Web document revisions

Start of Block

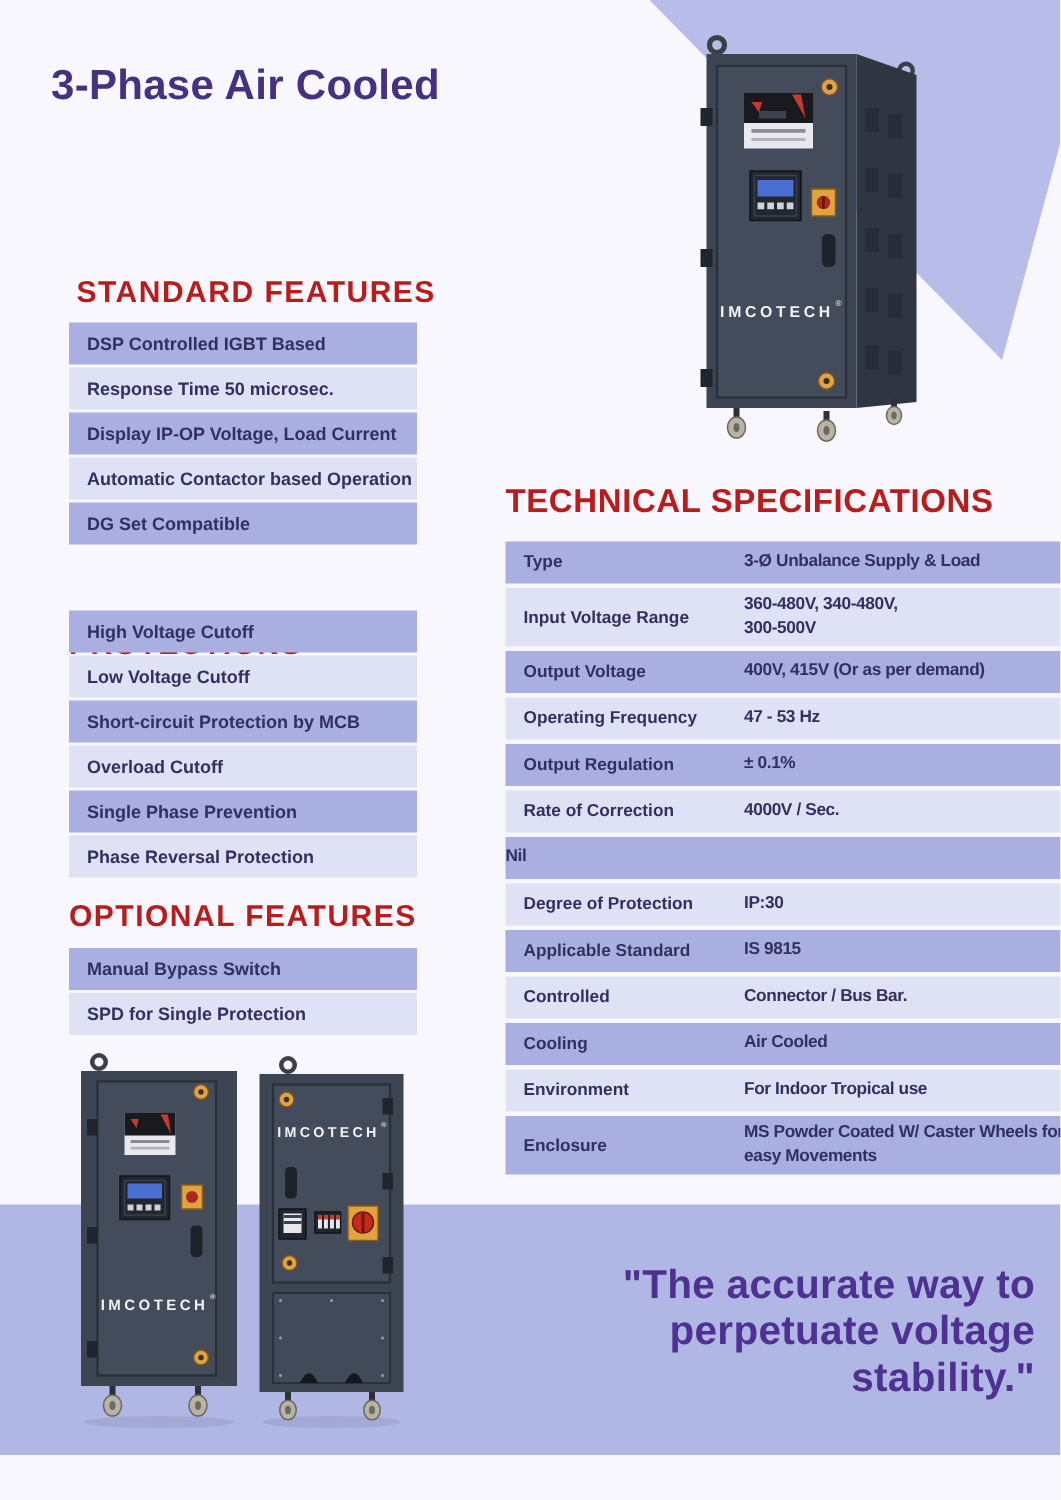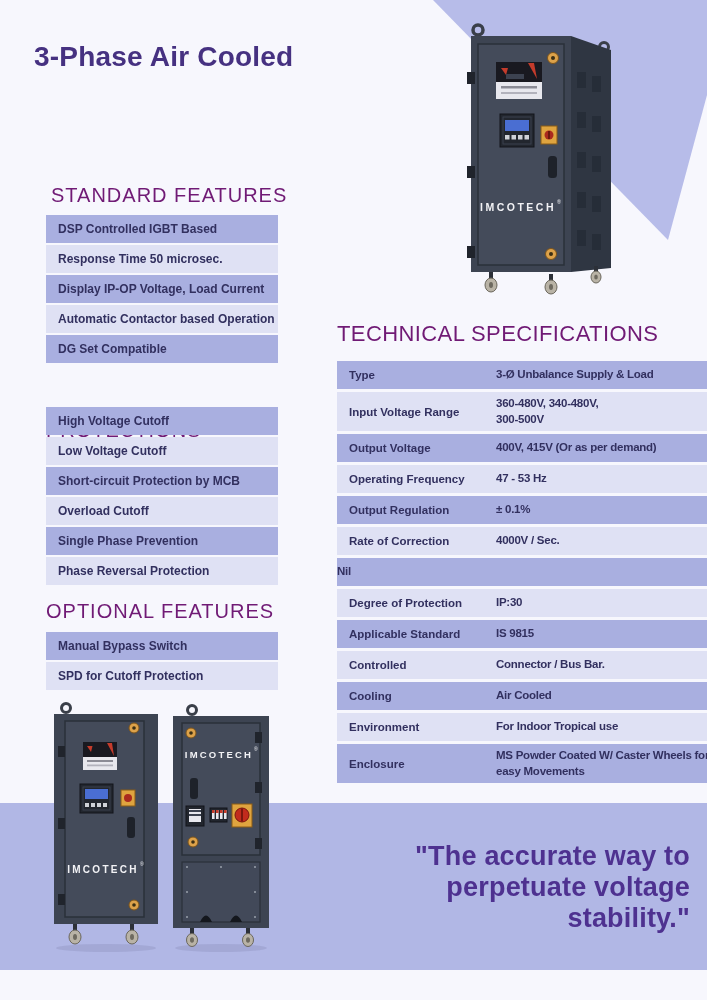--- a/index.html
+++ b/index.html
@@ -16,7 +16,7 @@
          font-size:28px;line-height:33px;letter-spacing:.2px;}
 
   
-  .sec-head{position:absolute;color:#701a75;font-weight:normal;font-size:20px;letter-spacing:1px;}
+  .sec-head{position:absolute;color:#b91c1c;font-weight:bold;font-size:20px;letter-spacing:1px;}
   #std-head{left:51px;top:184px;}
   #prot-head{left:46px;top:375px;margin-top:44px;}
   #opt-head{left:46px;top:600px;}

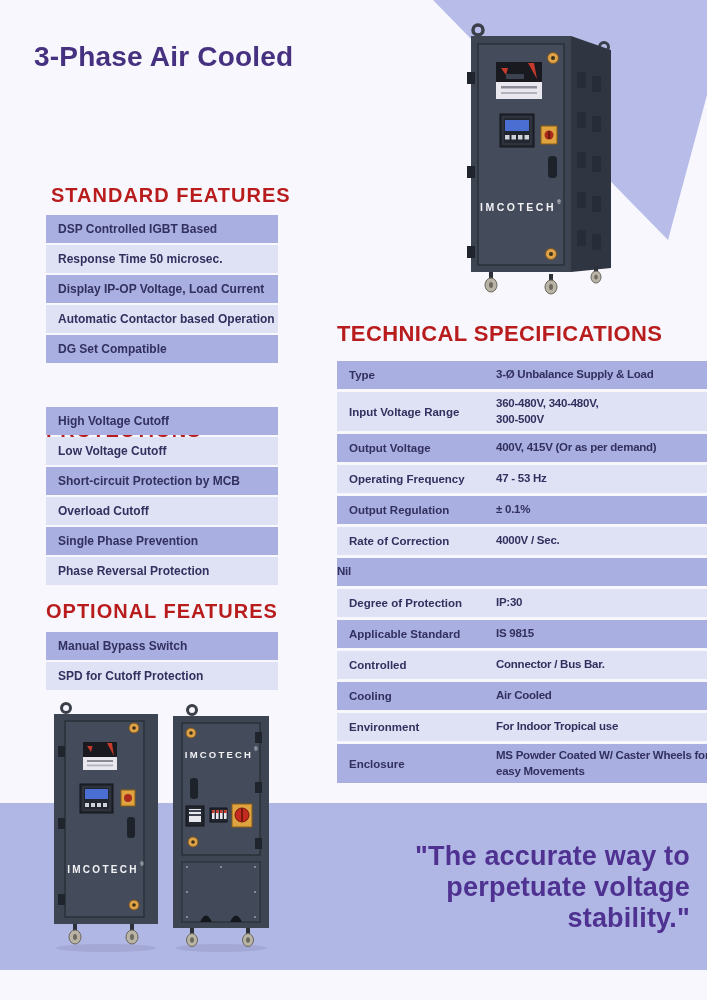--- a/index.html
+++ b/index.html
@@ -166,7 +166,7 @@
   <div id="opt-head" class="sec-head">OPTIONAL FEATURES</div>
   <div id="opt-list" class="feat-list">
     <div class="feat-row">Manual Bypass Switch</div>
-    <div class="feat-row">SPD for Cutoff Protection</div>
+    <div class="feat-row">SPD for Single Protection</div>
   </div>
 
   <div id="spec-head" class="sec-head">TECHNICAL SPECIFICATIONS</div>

End of Block

- REQUIREMENT: Tallying every line that holds the string "letter", report the total for the records and nothing else.

- ANSWER SPACE: 3